- WHAT YOU HAVE TO DO: Identify each line below containing the string "Distressed" and copy it.

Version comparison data
· · · · ·

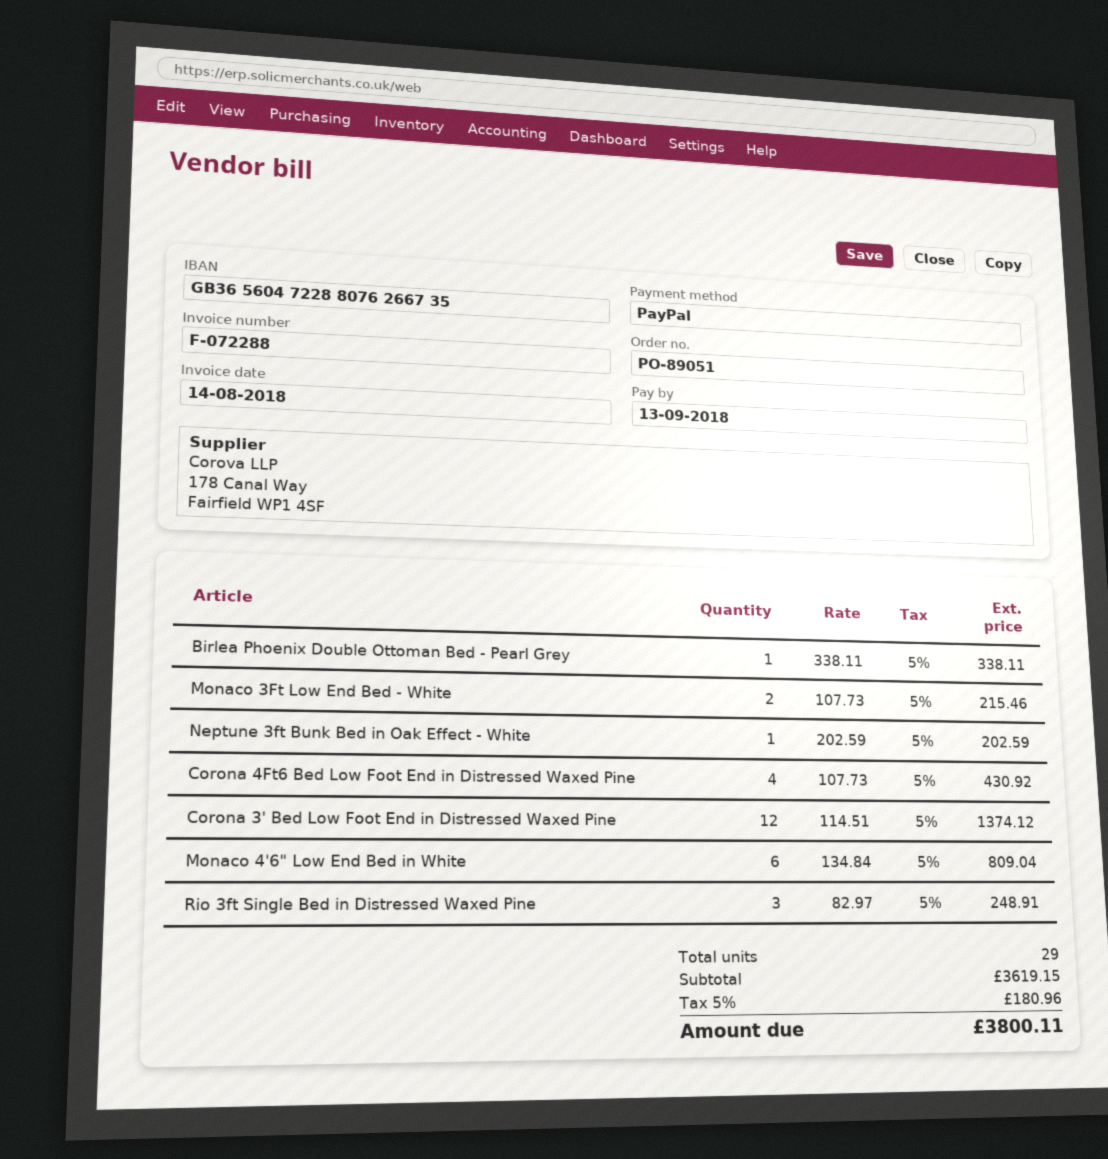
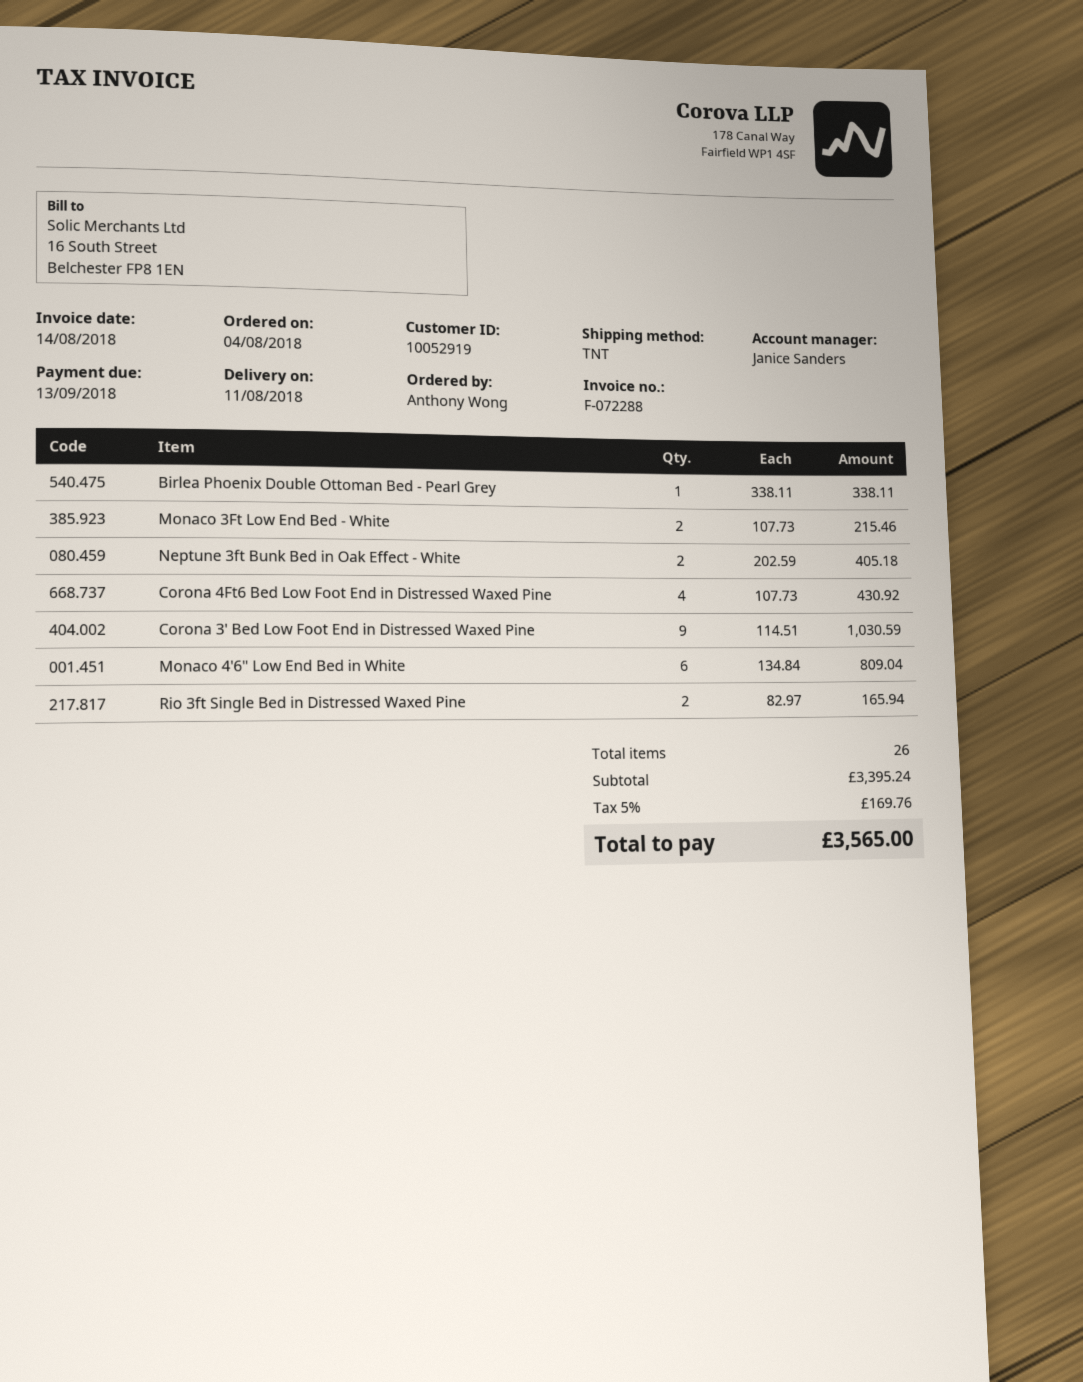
Neptune 3ft Bunk Bed in Oak Effect - White: 1 x 202.59 = 202.59 -> 2 x 202.59 = 405.18
Corona 3' Bed Low Foot End in Distressed Waxed Pine: 12 x 114.51 = 1374.12 -> 9 x 114.51 = 1030.59
Rio 3ft Single Bed in Distressed Waxed Pine: 3 x 82.97 = 248.91 -> 2 x 82.97 = 165.94
total quantity: 29 -> 26
subtotal: 3619.15 -> 3395.24
tax: 5% = 180.96 -> 5% = 169.76
total: 3800.11 -> 3565.00

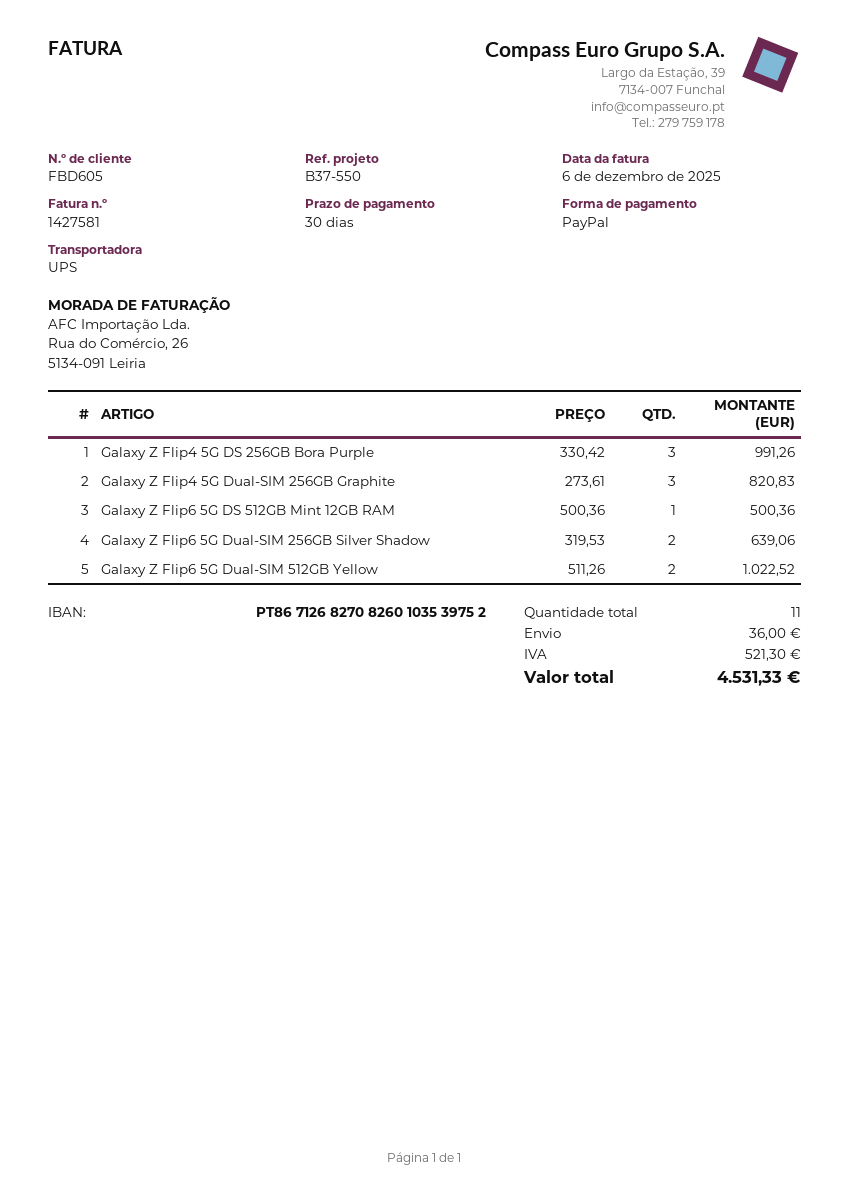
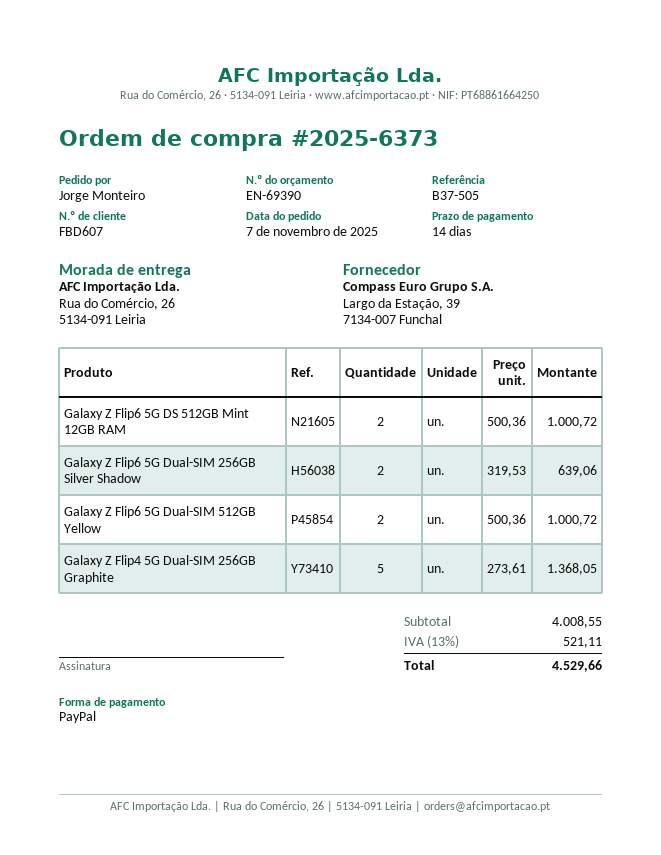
payment terms: 30 days -> 14 days
customer number: FBD605 -> FBD607
reference: B37-550 -> B37-505
Galaxy Z Flip4 5G DS 256GB Bora Purple: 3 x 330.42 = 991.26 -> none
Galaxy Z Flip4 5G Dual-SIM 256GB Graphite: 3 x 273.61 = 820.83 -> 5 x 273.61 = 1368.05
Galaxy Z Flip6 5G DS 512GB Mint 12GB RAM: 1 x 500.36 = 500.36 -> 2 x 500.36 = 1000.72
Galaxy Z Flip6 5G Dual-SIM 512GB Yellow: 2 x 511.26 = 1022.52 -> 2 x 500.36 = 1000.72
shipping: 36.00 -> none
tax: 521.30 -> 521.11
total: 4531.33 -> 4529.66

· · · · ·

- EXERCISE RESPONSE:
Corona 3' Bed Low Foot End in Distressed Waxed Pine: 12 x 114.51 = 1374.12 -> 9 x 114.51 = 1030.59
Rio 3ft Single Bed in Distressed Waxed Pine: 3 x 82.97 = 248.91 -> 2 x 82.97 = 165.94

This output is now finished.